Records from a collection
○ ○ ○ ○ ○ ○ ○

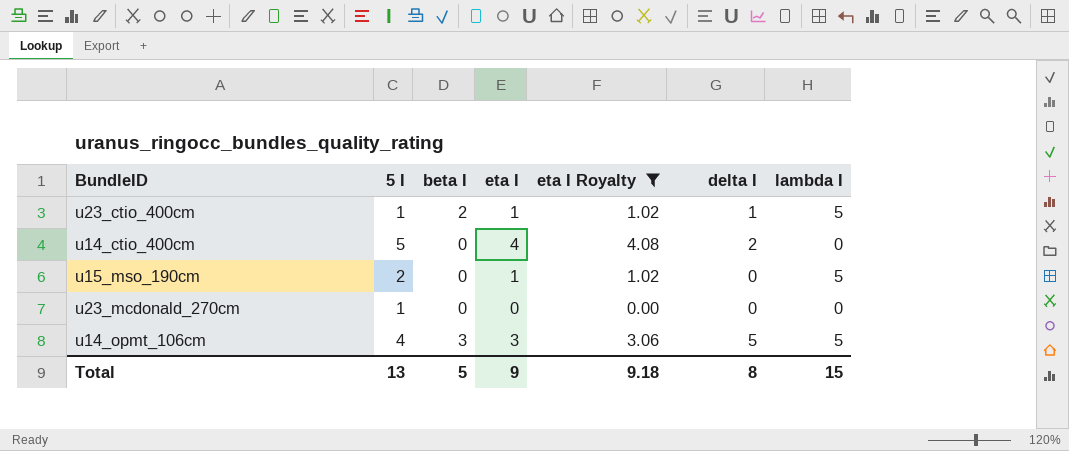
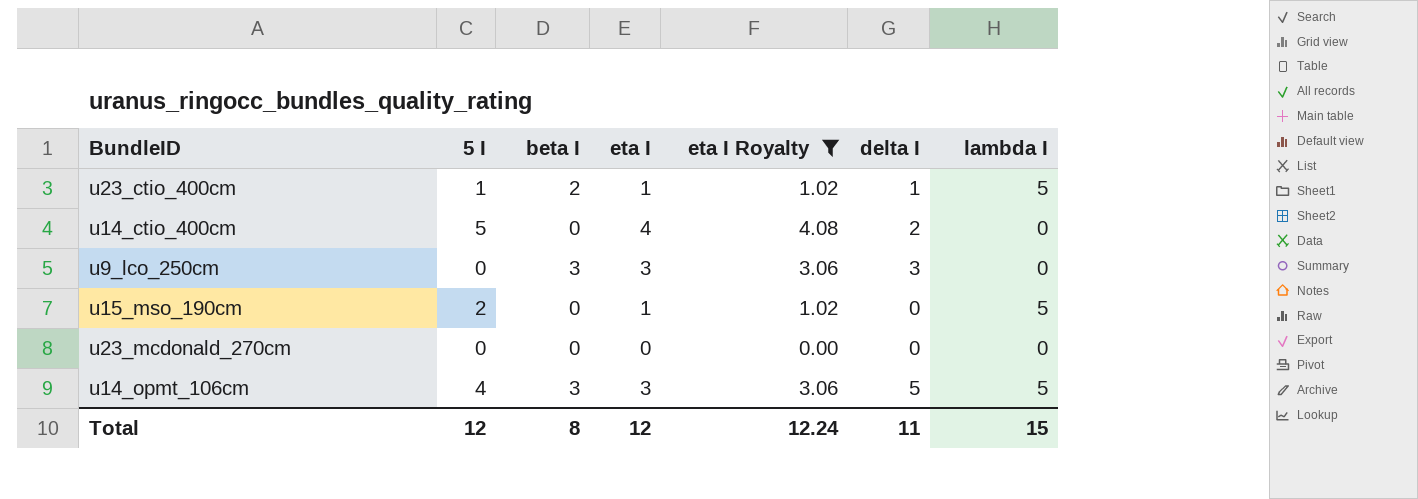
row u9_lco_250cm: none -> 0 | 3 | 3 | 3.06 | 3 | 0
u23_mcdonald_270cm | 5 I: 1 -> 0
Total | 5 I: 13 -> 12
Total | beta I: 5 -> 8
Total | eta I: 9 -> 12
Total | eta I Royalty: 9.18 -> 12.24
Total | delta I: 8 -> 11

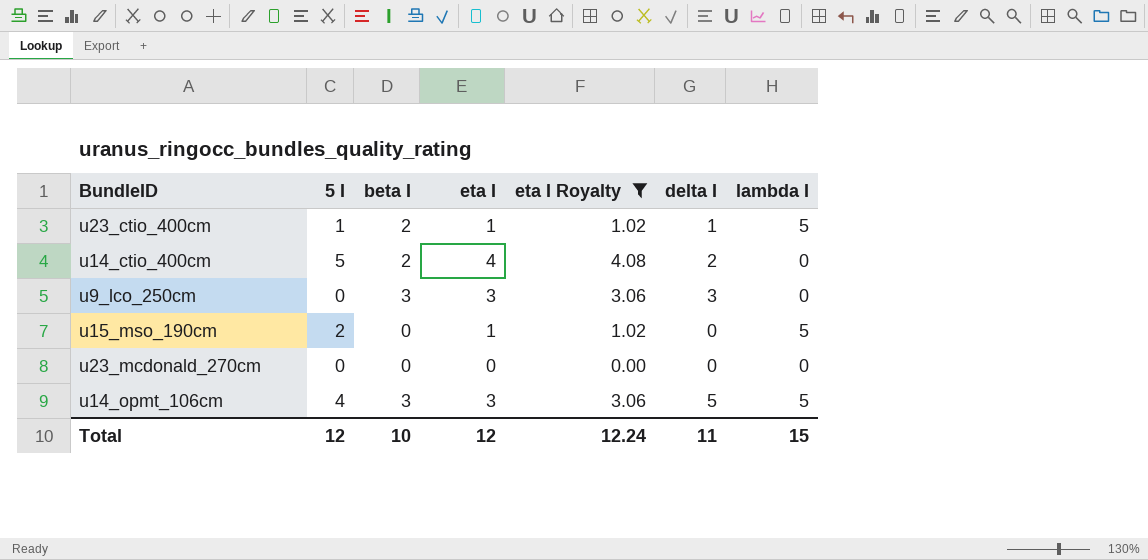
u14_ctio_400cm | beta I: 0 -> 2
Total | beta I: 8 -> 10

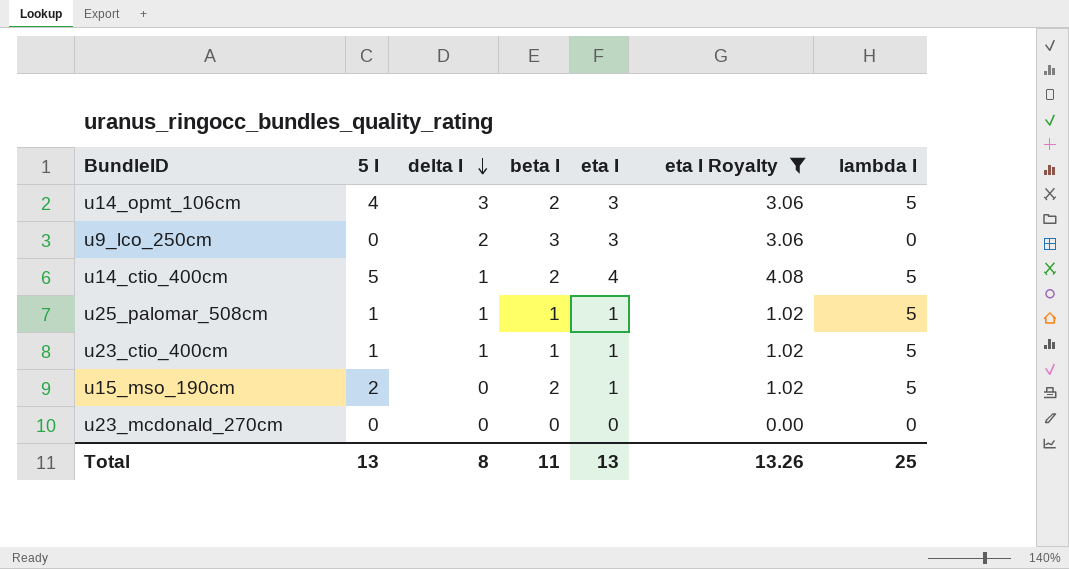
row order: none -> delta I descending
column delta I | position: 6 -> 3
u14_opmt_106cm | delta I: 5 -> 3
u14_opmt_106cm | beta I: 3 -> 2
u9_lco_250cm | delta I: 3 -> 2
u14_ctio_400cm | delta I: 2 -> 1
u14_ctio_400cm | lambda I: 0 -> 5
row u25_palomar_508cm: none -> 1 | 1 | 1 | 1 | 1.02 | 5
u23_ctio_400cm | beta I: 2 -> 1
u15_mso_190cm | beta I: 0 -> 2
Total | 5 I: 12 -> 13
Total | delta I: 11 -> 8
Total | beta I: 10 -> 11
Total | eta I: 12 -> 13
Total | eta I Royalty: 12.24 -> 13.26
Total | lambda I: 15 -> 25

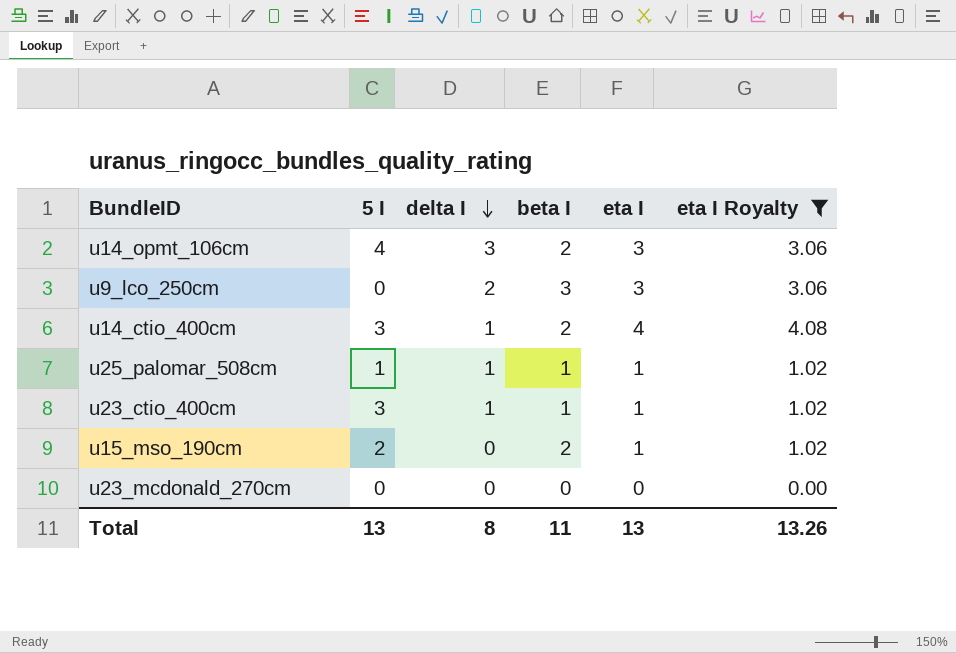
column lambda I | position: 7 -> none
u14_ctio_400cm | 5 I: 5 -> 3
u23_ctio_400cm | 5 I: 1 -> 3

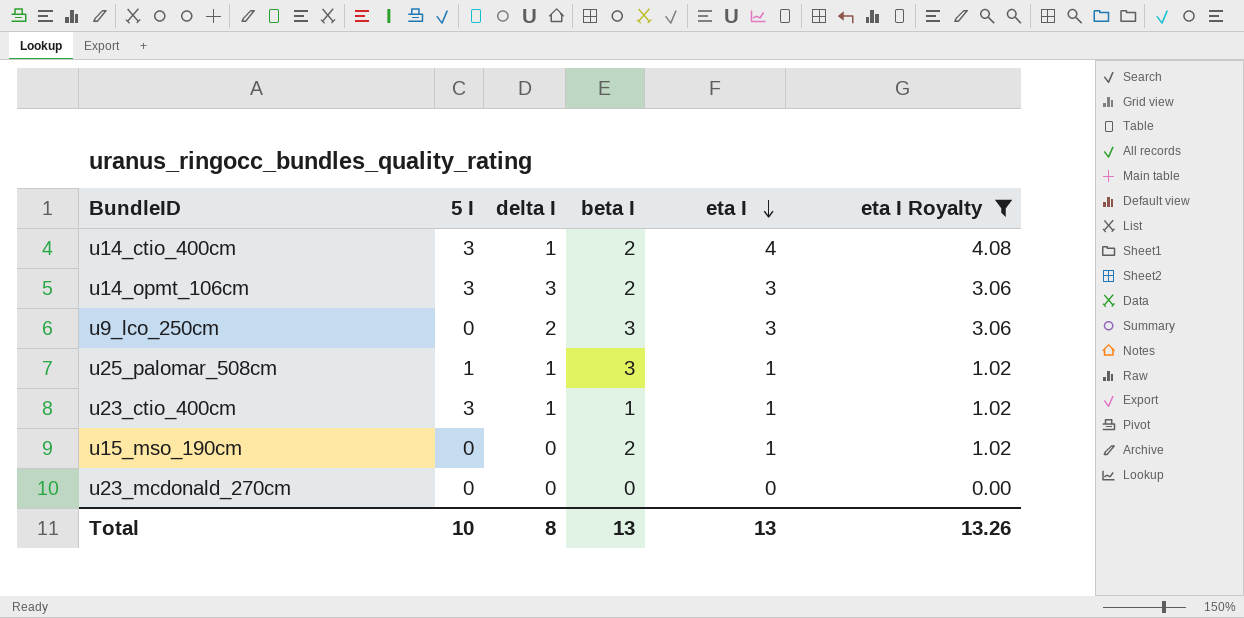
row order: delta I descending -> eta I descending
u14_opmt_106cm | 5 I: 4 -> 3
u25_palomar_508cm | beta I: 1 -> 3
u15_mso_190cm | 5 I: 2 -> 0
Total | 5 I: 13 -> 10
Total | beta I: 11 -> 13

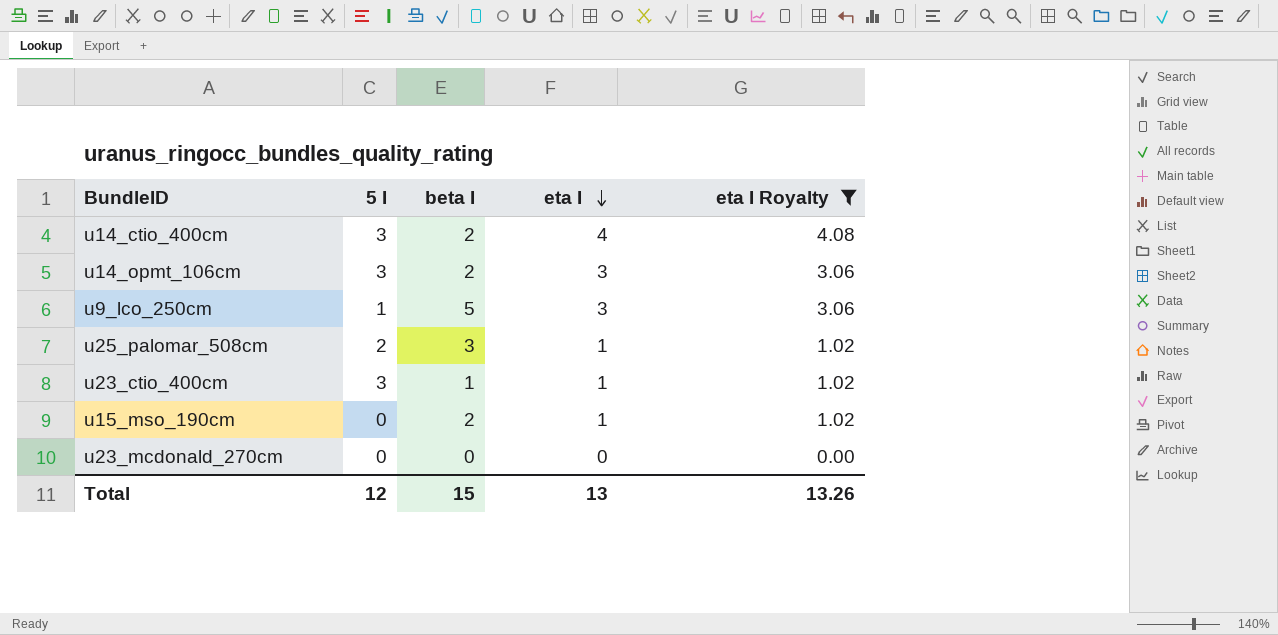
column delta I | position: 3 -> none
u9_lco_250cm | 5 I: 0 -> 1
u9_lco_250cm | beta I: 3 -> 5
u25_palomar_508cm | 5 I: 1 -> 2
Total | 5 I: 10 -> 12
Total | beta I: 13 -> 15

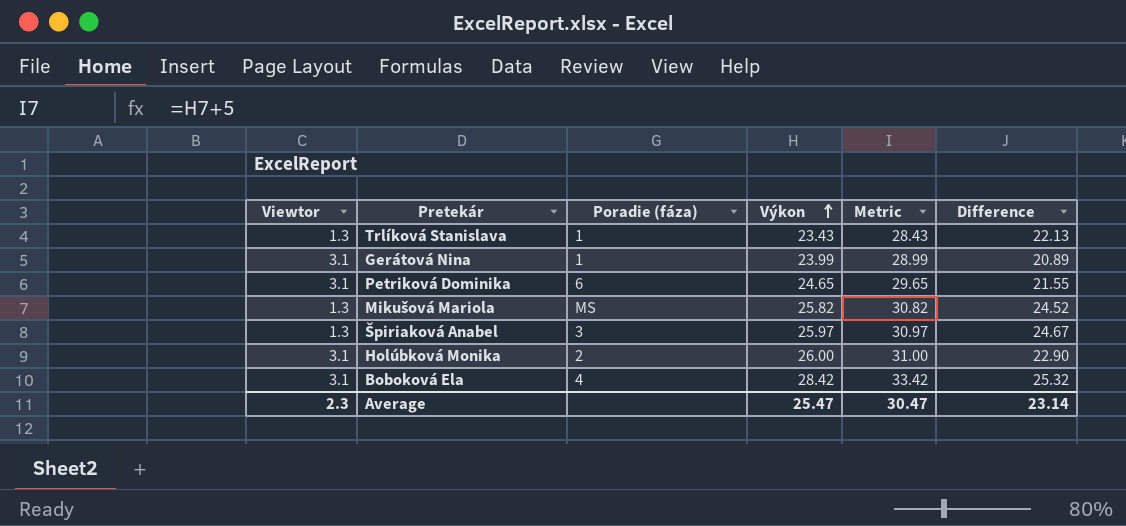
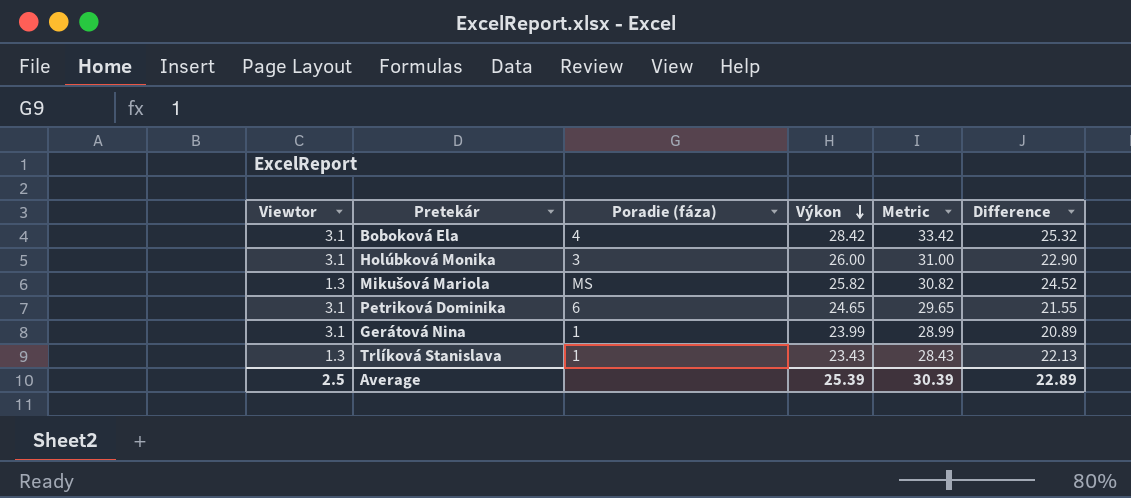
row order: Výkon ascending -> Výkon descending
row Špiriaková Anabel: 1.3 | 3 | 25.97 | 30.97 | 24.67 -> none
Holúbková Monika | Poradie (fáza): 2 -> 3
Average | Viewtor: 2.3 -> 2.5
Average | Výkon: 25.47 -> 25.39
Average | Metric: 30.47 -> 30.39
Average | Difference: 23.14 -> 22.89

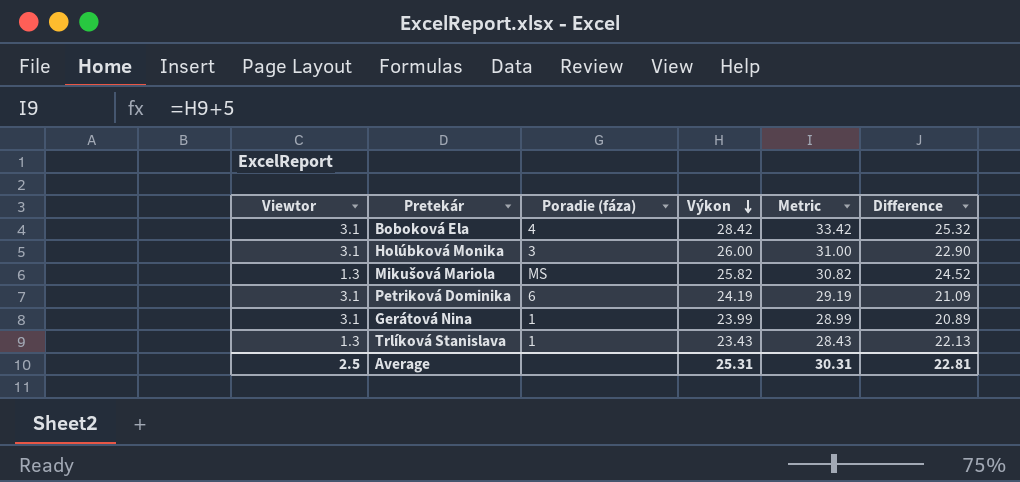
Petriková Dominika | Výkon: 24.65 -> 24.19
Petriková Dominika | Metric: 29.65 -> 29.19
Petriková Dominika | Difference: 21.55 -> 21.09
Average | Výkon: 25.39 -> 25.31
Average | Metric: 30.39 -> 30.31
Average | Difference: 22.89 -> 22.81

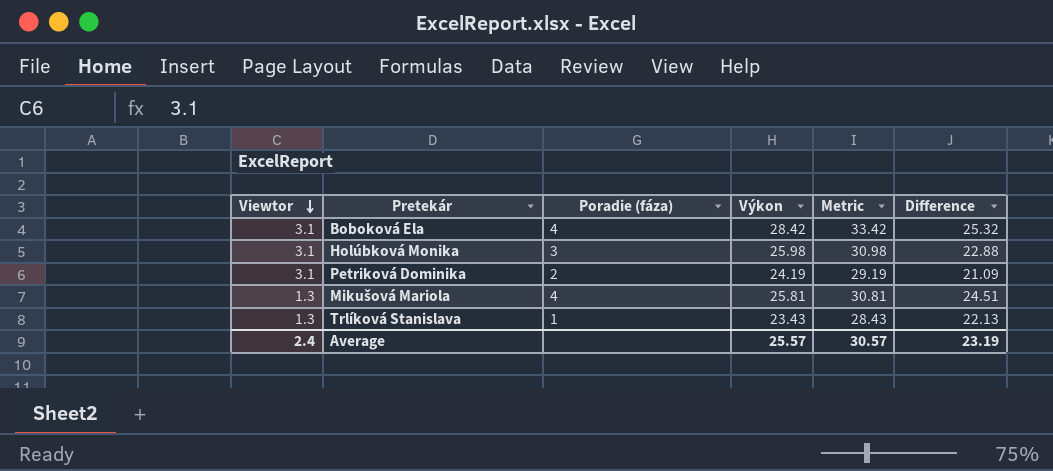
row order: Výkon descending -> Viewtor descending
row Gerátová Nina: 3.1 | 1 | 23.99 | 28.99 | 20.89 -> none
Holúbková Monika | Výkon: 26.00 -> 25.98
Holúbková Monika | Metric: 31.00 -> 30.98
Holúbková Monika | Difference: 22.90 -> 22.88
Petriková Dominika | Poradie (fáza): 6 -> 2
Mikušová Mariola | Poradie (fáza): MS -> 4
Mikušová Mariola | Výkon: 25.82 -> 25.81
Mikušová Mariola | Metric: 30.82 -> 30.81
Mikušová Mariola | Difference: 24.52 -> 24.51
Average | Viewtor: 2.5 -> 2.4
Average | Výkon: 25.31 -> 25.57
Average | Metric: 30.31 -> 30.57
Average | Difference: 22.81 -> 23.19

○ ○ ○ ○ ○ ○ ○

Your task - The answer must be every line of the data that holds the word "Výkon".

Written answer -
row order: Výkon ascending -> Výkon descending
Average | Výkon: 25.47 -> 25.39
Petriková Dominika | Výkon: 24.65 -> 24.19
Average | Výkon: 25.39 -> 25.31
row order: Výkon descending -> Viewtor descending
Holúbková Monika | Výkon: 26.00 -> 25.98
Mikušová Mariola | Výkon: 25.82 -> 25.81
Average | Výkon: 25.31 -> 25.57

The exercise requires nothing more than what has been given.